Yes. The Internet is a magical place.

I typically dispose of spam without much thought, but earlier this week, I received something that demanded to be acknowledged.

It wasn’t the garbled words that caught my attention or the fact that I felt like I was trying to read a romance novel ghostwritten through a collaboration between a cat running across a keyboard and auto-correct.

What stopped me from immediately deleting the spam comment was…

“Lonely elske musical singles dating.” A musical dating service, I thought. I want to see that! Naturally, the link sent me directly to porn. (Fooled me again, spam!)

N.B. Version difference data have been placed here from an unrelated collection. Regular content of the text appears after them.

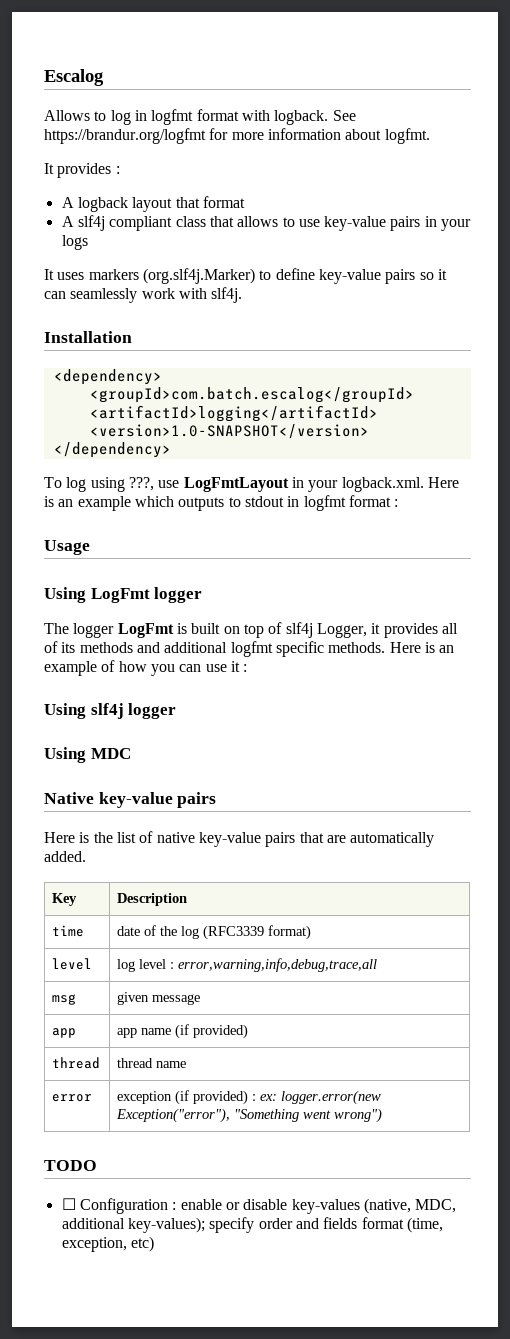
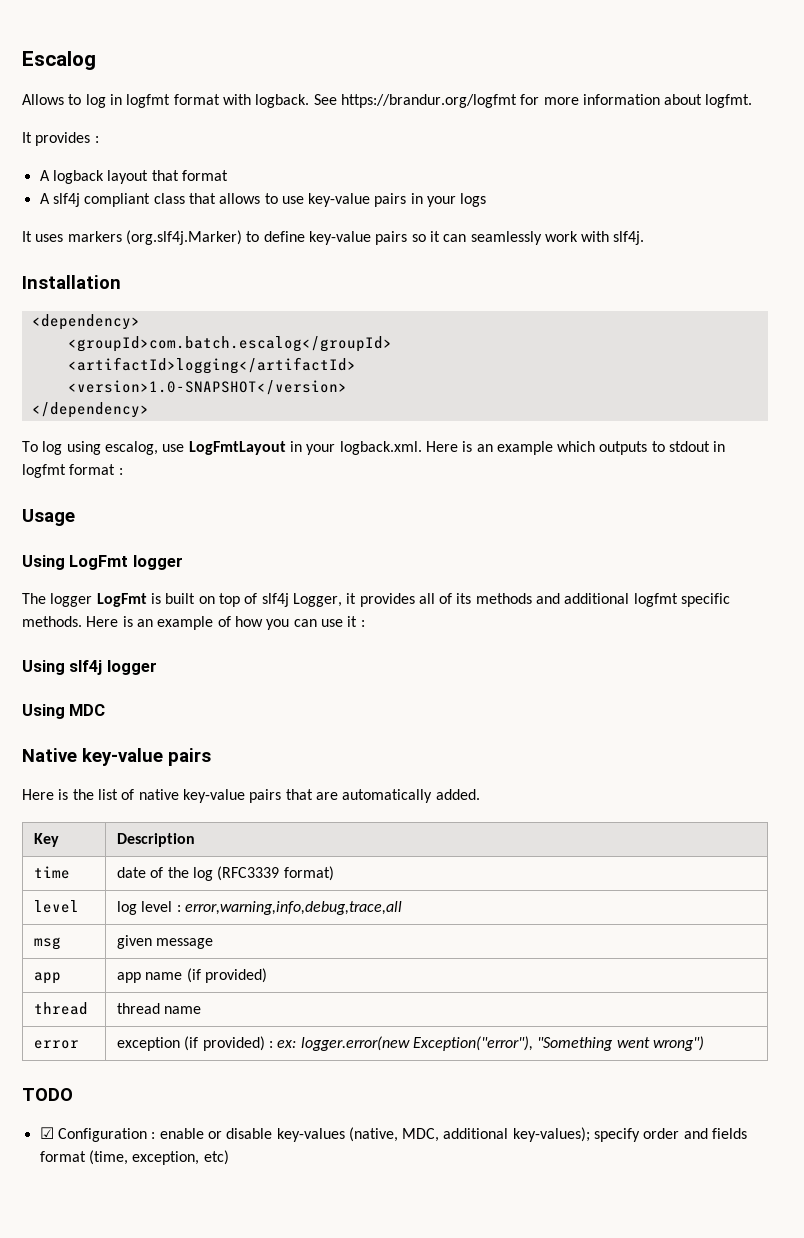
- To log using ???, use LogFmtLayout in your logback.xml. Here is an example which outputs to stdout in logfmt format :
+ To log using escalog, use LogFmtLayout in your logback.xml. Here is an example which outputs to stdout in logfmt format :
- ☐ Configuration : enable or disable key-values (native, MDC, additional key-values); specify order and fields format (time, exception, etc)
+ ☑ Configuration : enable or disable key-values (native, MDC, additional key-values); specify order and fields format (time, exception, etc)

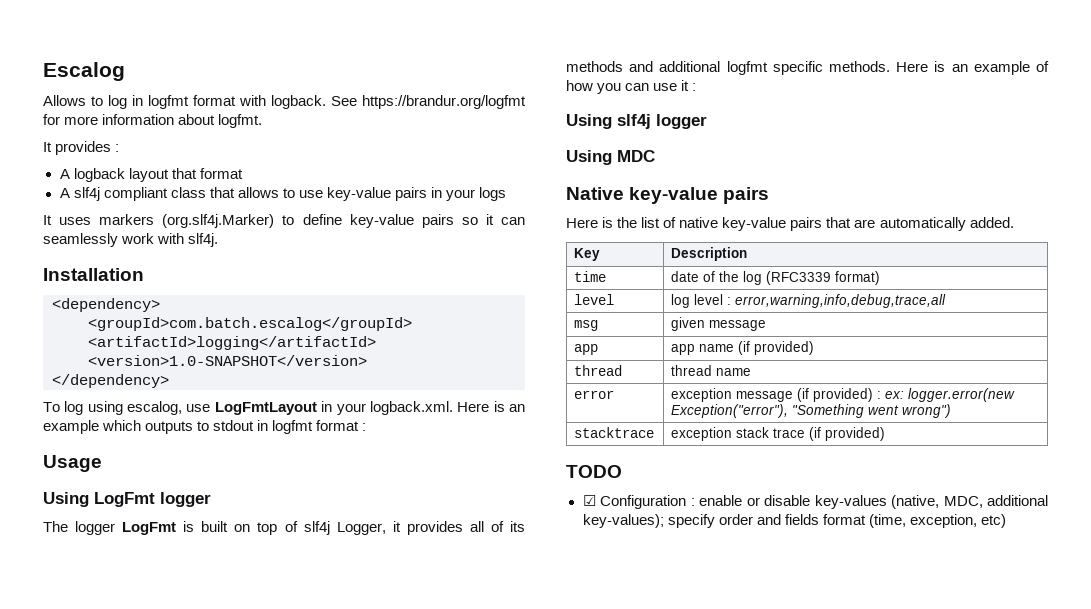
- error | exception (if provided) : ex: logger.error(new Exception("error"), "Something went wrong")
+ error | exception message (if provided) : ex: logger.error(new Exception("error"), "Something went wrong")
+ stacktrace | exception stack trace (if provided)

But after I closed the browsers leading me to the red-light district, I was still dying to see what a musical dating service would look like.

Sure, I’m married, but given our American-Idol-Glee-Karaoke-happy country, a musical dating service might be the best idea spam has ever had. And since you aren’t capitalizing on the idea, spam, I would like to formally announce my plans to open a musical dating service.

Here’s how I propose it will work: First, I will dump the “lonely elske” part, because it depresses the shit out of me. My service will just be known as “Musical Singles Dating”.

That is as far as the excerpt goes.